(Revision tracking records)
•••••
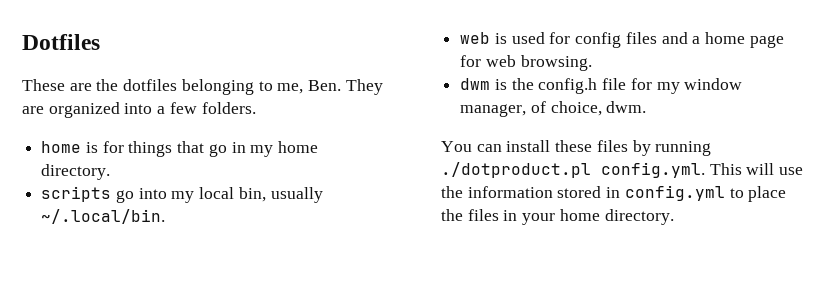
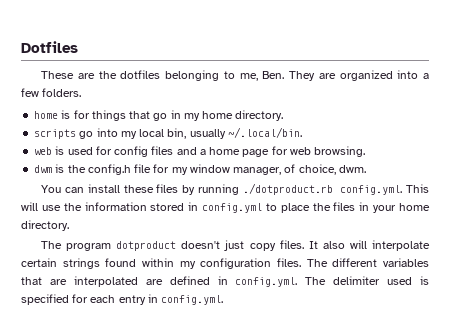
[441,162,591,178] ./dotproduct.pl -> [243,183,334,195] ./dotproduct.rb
(674, 217) none -> [41,240,430,251] [21,258,429,269] [21,276,429,287] [21,294,224,305] // The program dotproduct doesn't just copy files. It also will interpolate certain strings found within my configuration files. The different variables that are interpolated are defined in config.yml. The delimiter used is specified for each entry in config.yml.

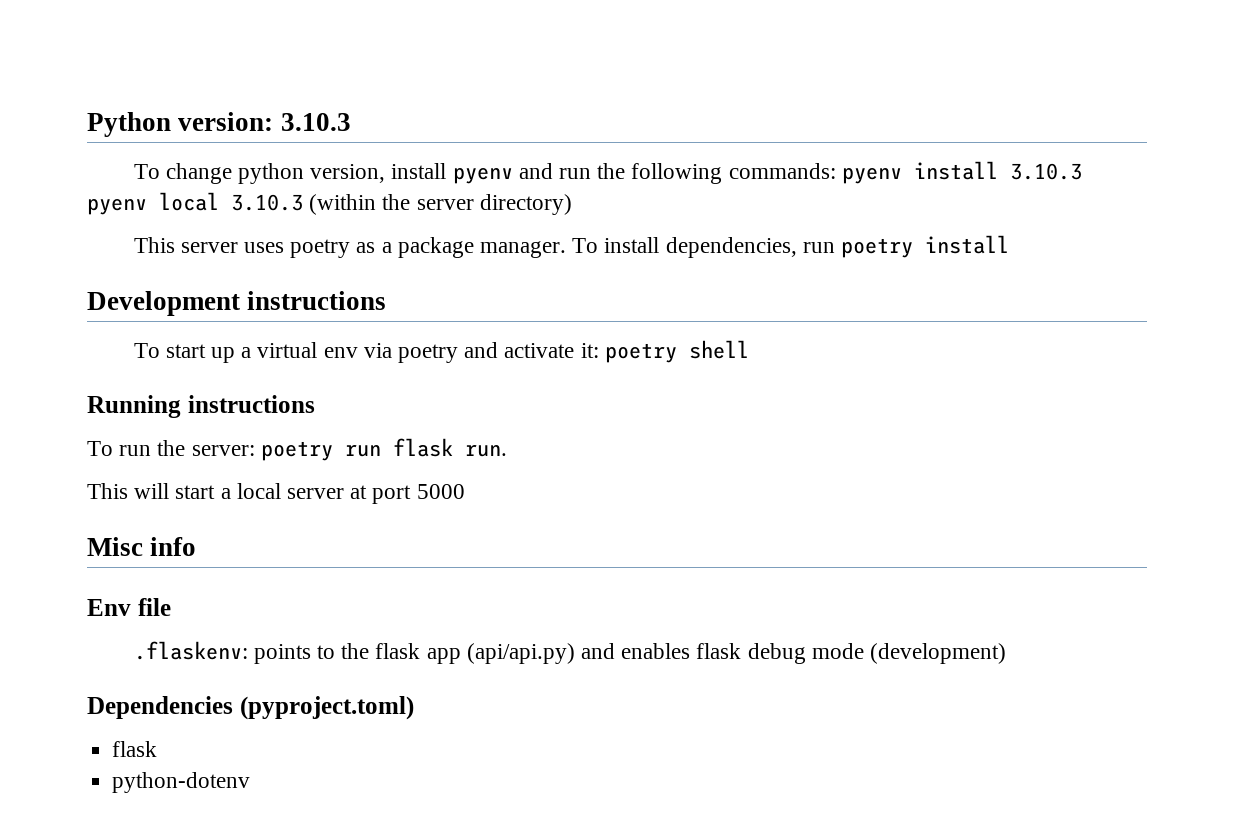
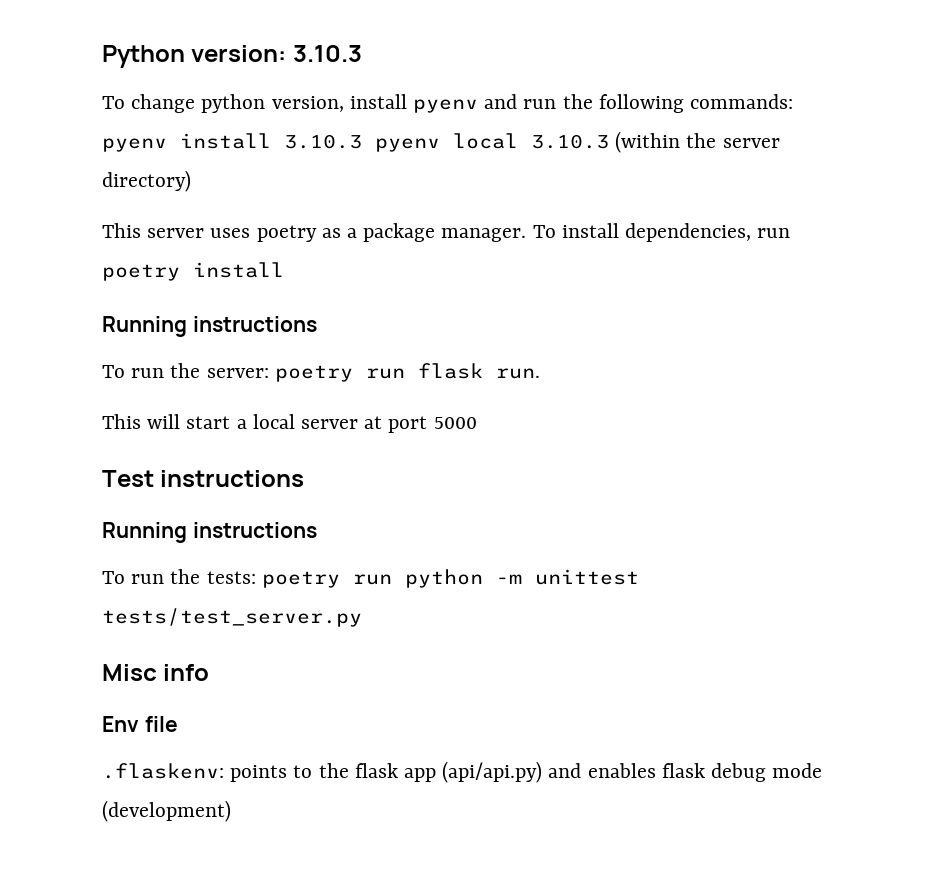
[87,291,387,316] [133,340,749,363] // Development instructions // To start up a virtual env via poetry and activate it: poetry shell -> (284, 270) none
(465, 491) none -> [102,470,305,487] [102,522,317,543] [102,569,639,588] [102,608,362,627] // Test instructions // Running instructions // To run the tests: poetry run python -m unittest tests/test_server.py
[87,696,414,720] [112,741,158,757] [112,772,251,793] // Dependencies (pyproject.toml) // flask // python-dotenv -> (231, 811) none

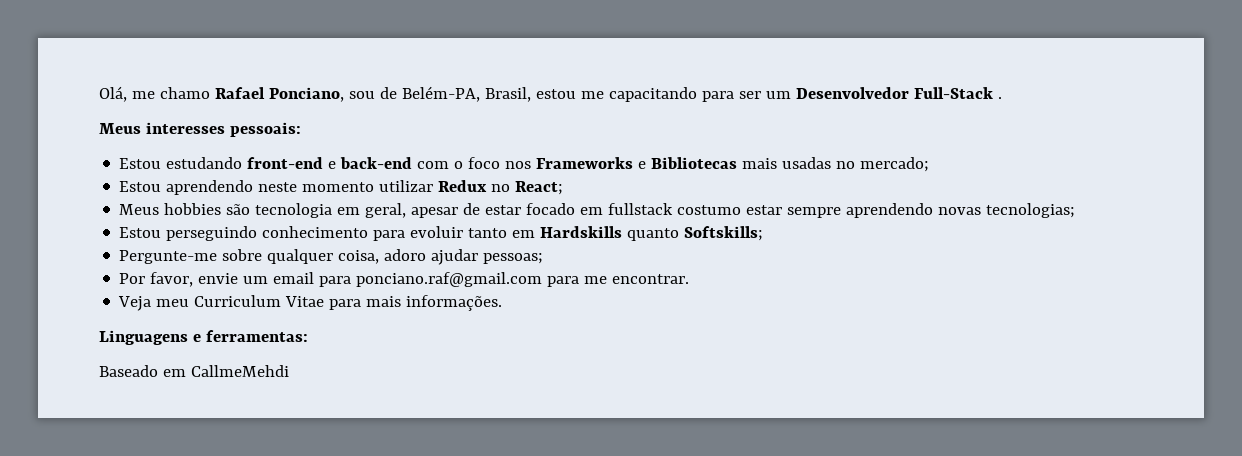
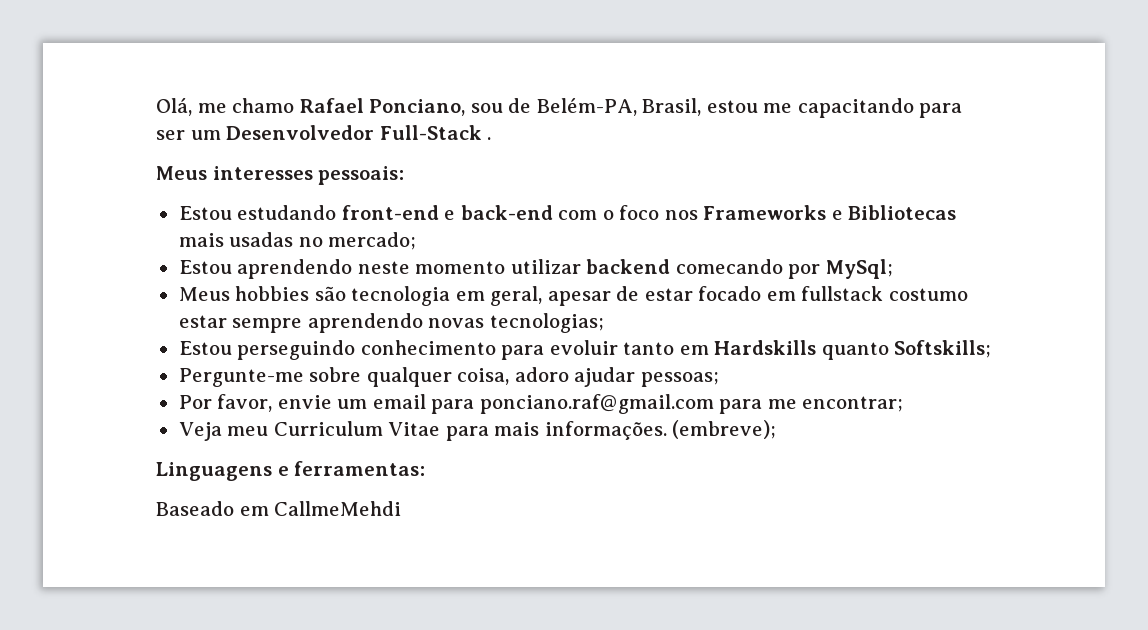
[438,180,564,195] Redux no React; -> [586,259,893,279] backend comecando por MySql;
[612,274,690,284] encontrar. -> [802,396,904,412] encontrar;
(503, 303) none -> [672,420,777,439] (embreve);

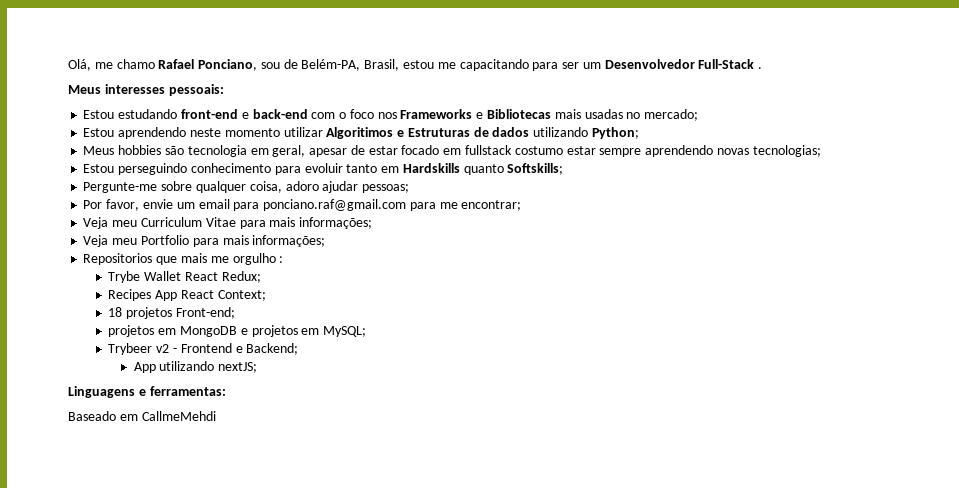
[586,259,893,279] backend comecando por MySql; -> [326,127,639,139] Algoritimos e Estruturas de dados utilizando Python;
[544,420,777,440] informações. (embreve); -> [299,217,373,229] [83,235,326,247] [83,253,284,265] [108,271,261,283] [108,289,266,301] [108,307,236,319] [108,325,367,337] [108,343,299,355] [133,361,258,373] informações; // Veja meu Portfolio para mais informações; // Repositorios que mais me orgulho : // Trybe Wallet React Redux; // Recipes App React Context; // 18 projetos Front-end; // projetos em MongoDB e projetos em MySQL; // Trybeer v2 - Frontend e Backend; // App utilizando nextJS;

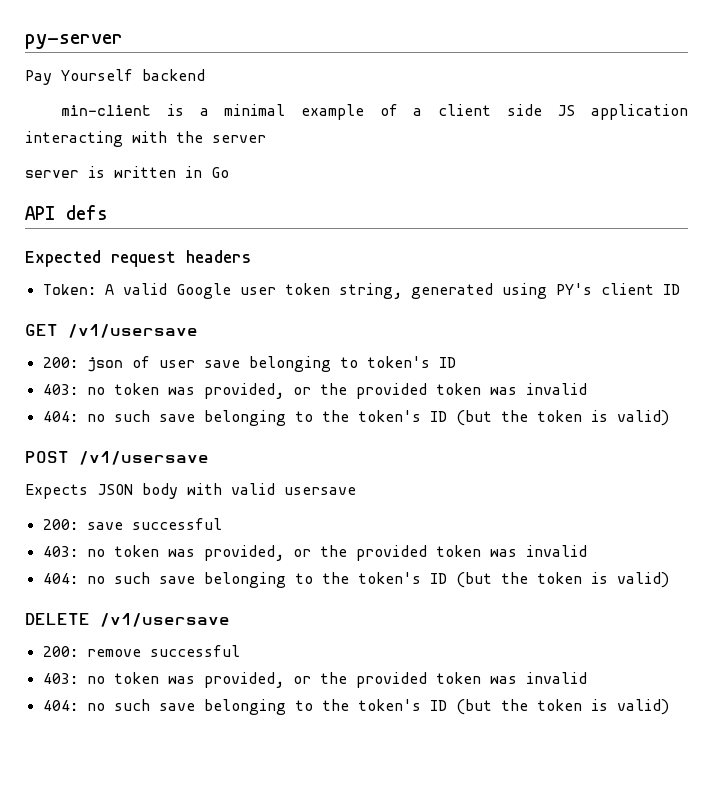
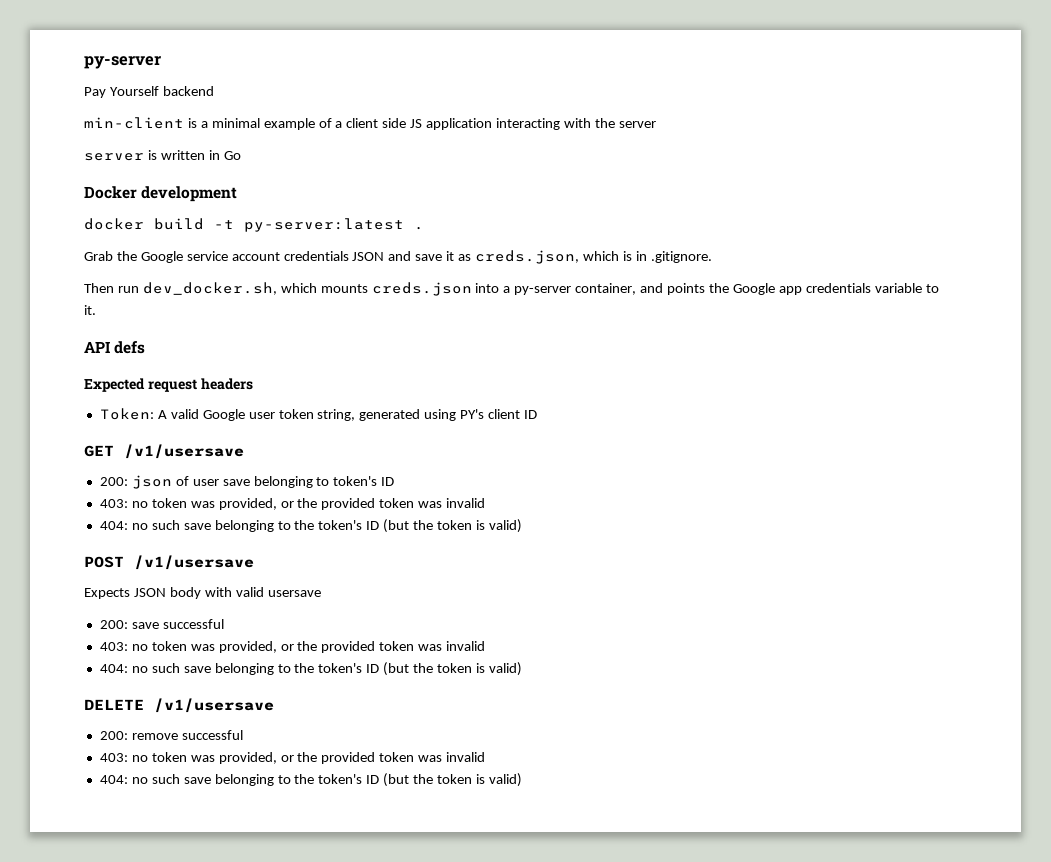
(229, 172) none -> [84,186,238,202] [84,218,424,232] [84,250,712,264] [84,282,939,296] [84,305,96,315] // Docker development // docker build -t py-server:latest . // Grab the Google service account credentials JSON and save it as creds.json, which is in .gitignore. // Then run dev_docker.sh, which mounts creds.json into a py-server container, and points the Google app credentials variable to it.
•••••
§ EXERCISE DIRECTIONS:
Please show all lines from the entries that contain the word "embreve".

§ RESPONSE BOX:
(503, 303) none -> [672,420,777,439] (embreve);
[544,420,777,440] informações. (embreve); -> [299,217,373,229] [83,235,326,247] [83,253,284,265] [108,271,261,283] [108,289,266,301] [108,307,236,319] [108,325,367,337] [108,343,299,355] [133,361,258,373] informações; // Veja meu Portfolio para mais informações; // Repositorios que mais me orgulho : // Trybe Wallet React Redux; // Recipes App React Context; // 18 projetos Front-end; // projetos em MongoDB e projetos em MySQL; // Trybeer v2 - Frontend e Backend; // App utilizando nextJS;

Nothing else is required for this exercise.